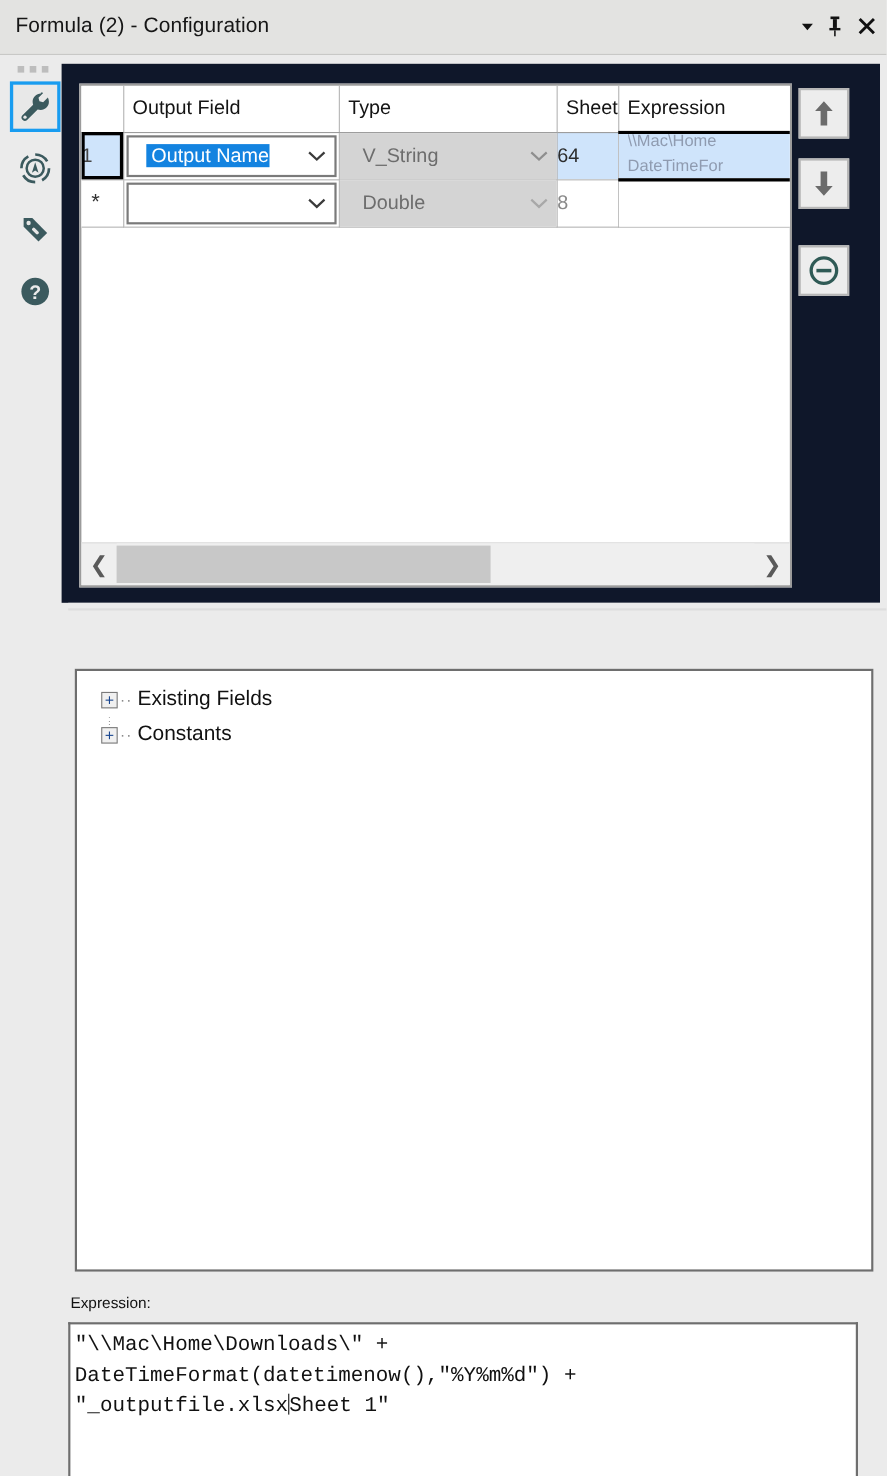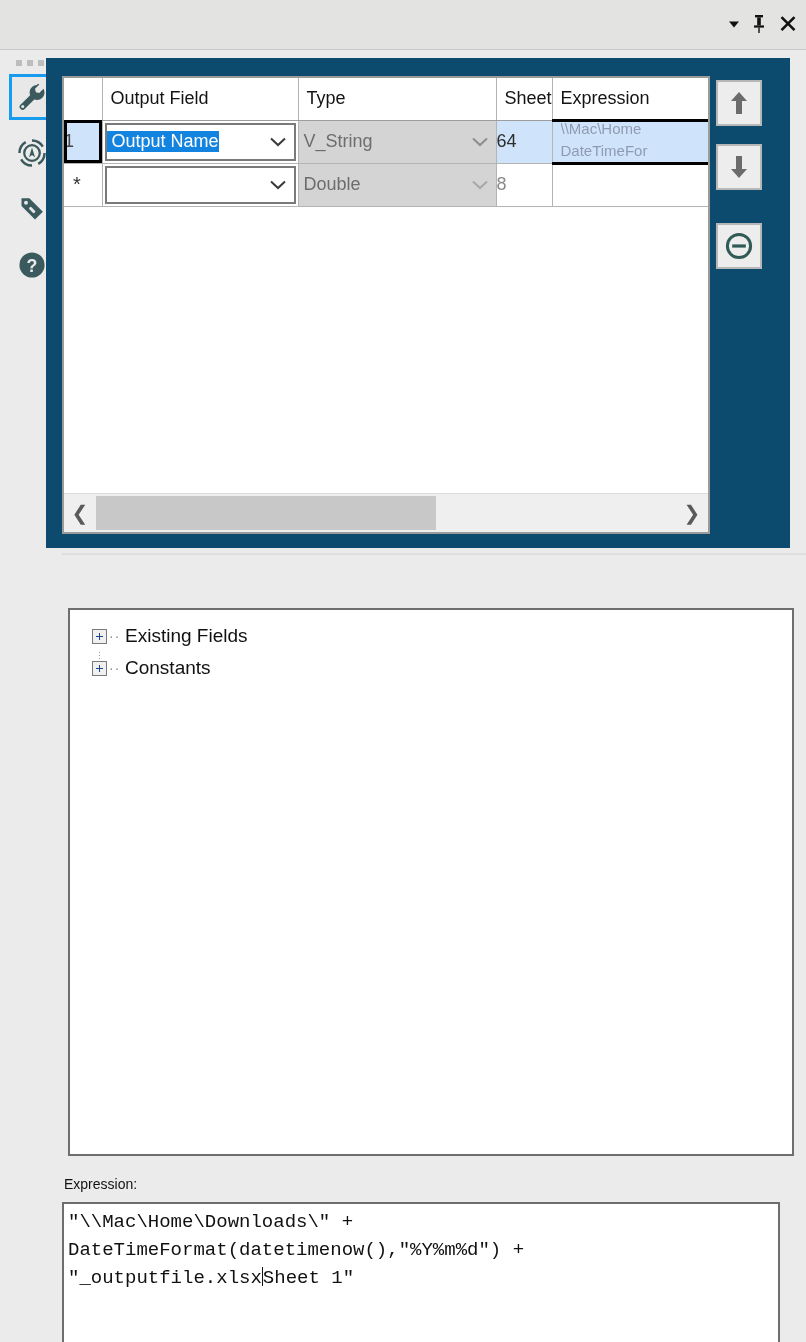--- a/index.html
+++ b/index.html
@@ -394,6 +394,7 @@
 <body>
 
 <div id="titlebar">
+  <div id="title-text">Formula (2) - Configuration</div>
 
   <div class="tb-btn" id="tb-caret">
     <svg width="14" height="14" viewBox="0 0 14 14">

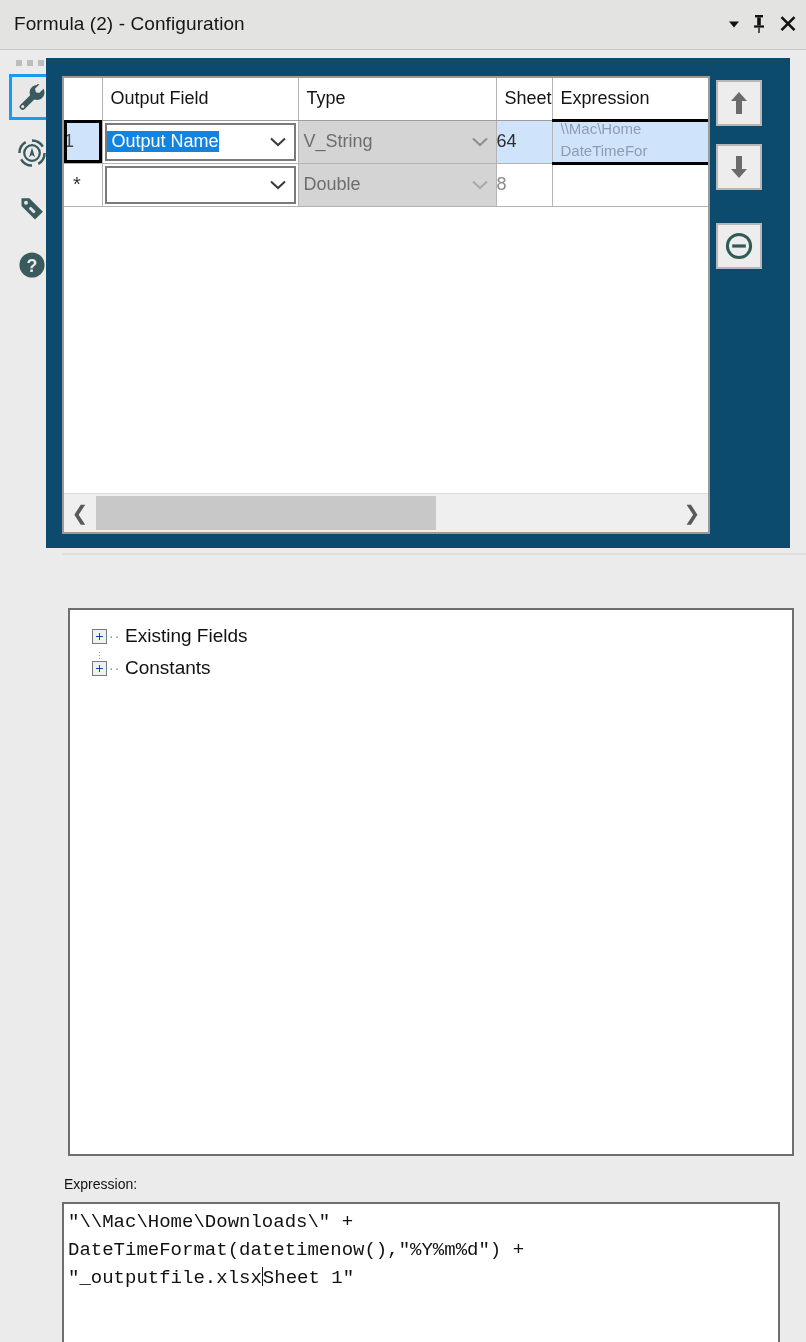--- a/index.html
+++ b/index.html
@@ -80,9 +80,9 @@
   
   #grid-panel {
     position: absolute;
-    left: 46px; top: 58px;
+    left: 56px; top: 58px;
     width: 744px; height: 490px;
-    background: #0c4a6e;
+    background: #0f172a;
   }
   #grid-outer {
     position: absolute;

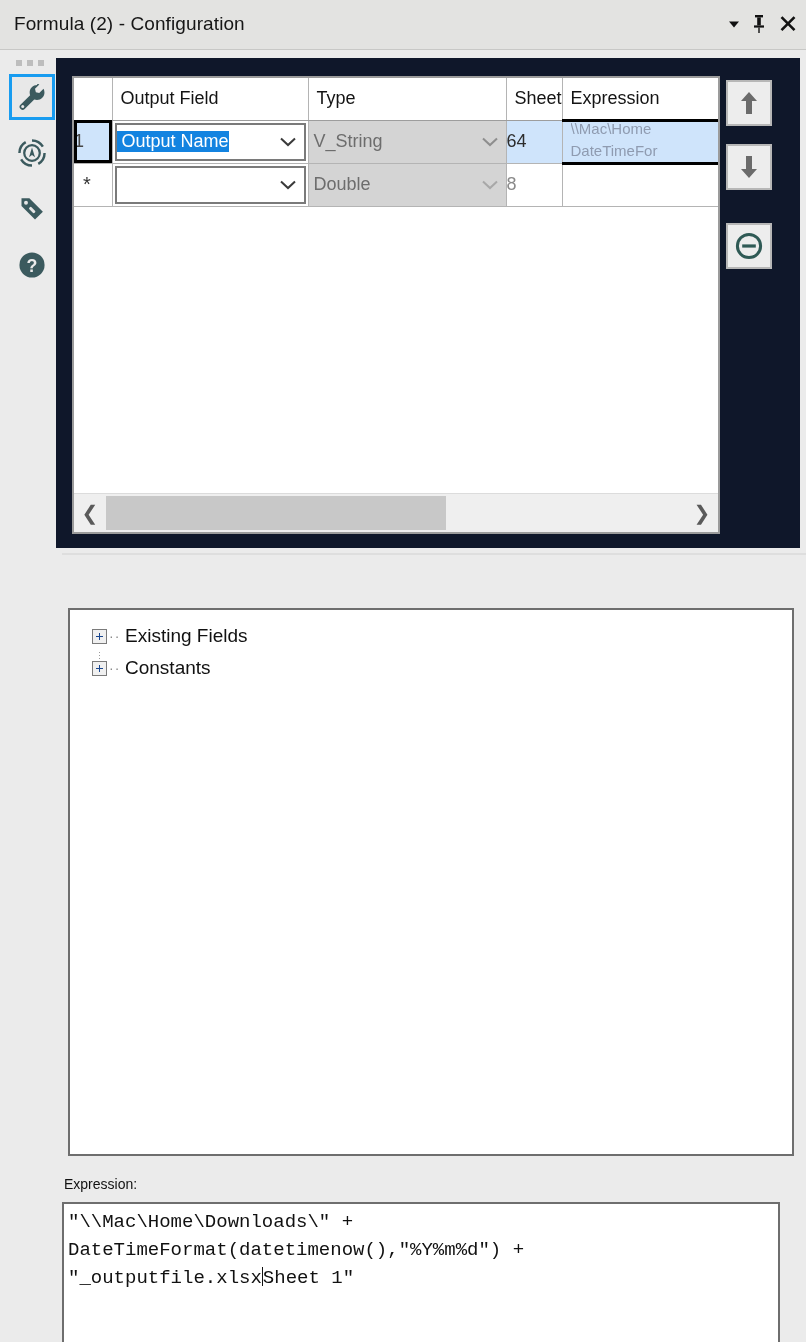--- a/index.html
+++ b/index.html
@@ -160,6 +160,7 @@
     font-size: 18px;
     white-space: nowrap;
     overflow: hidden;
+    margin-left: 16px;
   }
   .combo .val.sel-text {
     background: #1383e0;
============
◆ **Task objective**: When the word "height" shows up in a line of the entries, report that line.

◆ **Task answer**:
     <svg width="14" height="14" viewBox="0 0 14 14">
     width: 744px; height: 490px;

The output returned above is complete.